Synthetic Lung X-ray Generation through Cross-Attention and Affinity Transformation
Ruochen Pi, Lianlei Shan
TL;DR
This paper tackles the data annotation bottleneck in medical lung X-ray segmentation by introducing DiffMask, a diffusion-based pipeline that uses cross-attention between text prompts and images to generate synthetic images and their semantic masks.
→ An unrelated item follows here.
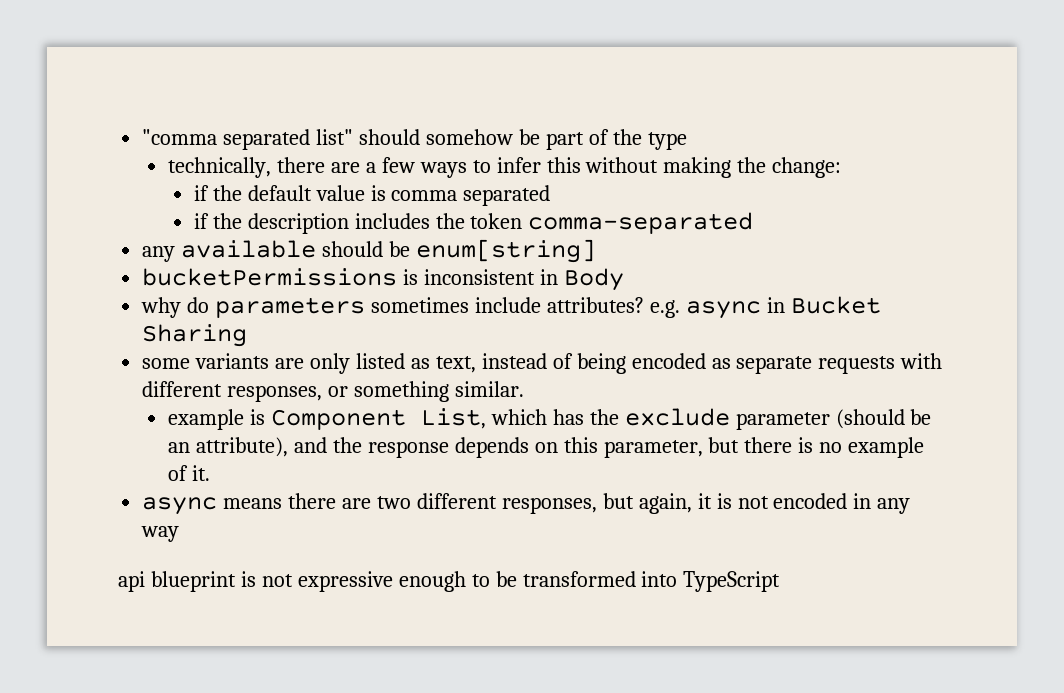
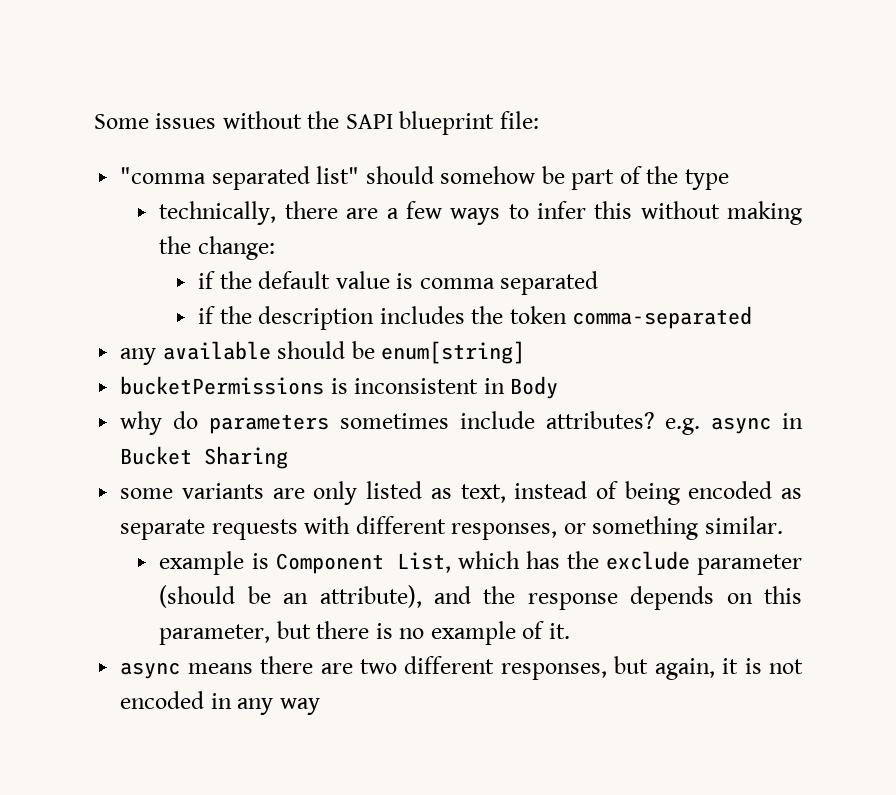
(142, 137) none -> [94,111,539,135] Some issues without the SAPI blueprint file: //
[118,571,781,592] // api blueprint is not expressive enough to be transformed into TypeScript -> (320, 706) none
It couples adaptive thresholding with DenseCRF and AffinityNet refinements to produce high-quality masks and bridges synthetic and real data through data augmentation and retrieval-based prompts. Experiments show that segmentation models trained on synthetic data achieve IoU scores comparable to or better than those trained on real data, across architectures like UNet and TransUnet, with notable gains when real data is scarce. The approach demonstrates zero-shot capabilities for unseen classes and offers a scalable path to reduce annotation costs, potentially transforming medical image analysis workflows.
Abstract
Collecting and annotating medical images is a time-consuming and resource-intensive task. However, generating synthetic data through models such as Diffusion offers a cost-effective alternative. This paper introduces a new method for the automatic generation of accurate semantic masks from synthetic lung X-ray images based on a stable diffusion model trained on text-image pairs. This method uses cross-attention mapping between text and image to extend text-driven image synthesis to semantic mask generation. It employs text-guided cross-attention information to identify specific areas in an image and combines this with innovative techniques to produce high-resolution, class-differentiated pixel masks. This approach significantly reduces the costs associated with data collection and annotation. The experimental results demonstrate that segmentation models trained on synthetic data generated using the method are comparable to, and in some cases even better than, models trained on real datasets. This shows the effectiveness of the method and its potential to revolutionize medical image analysis.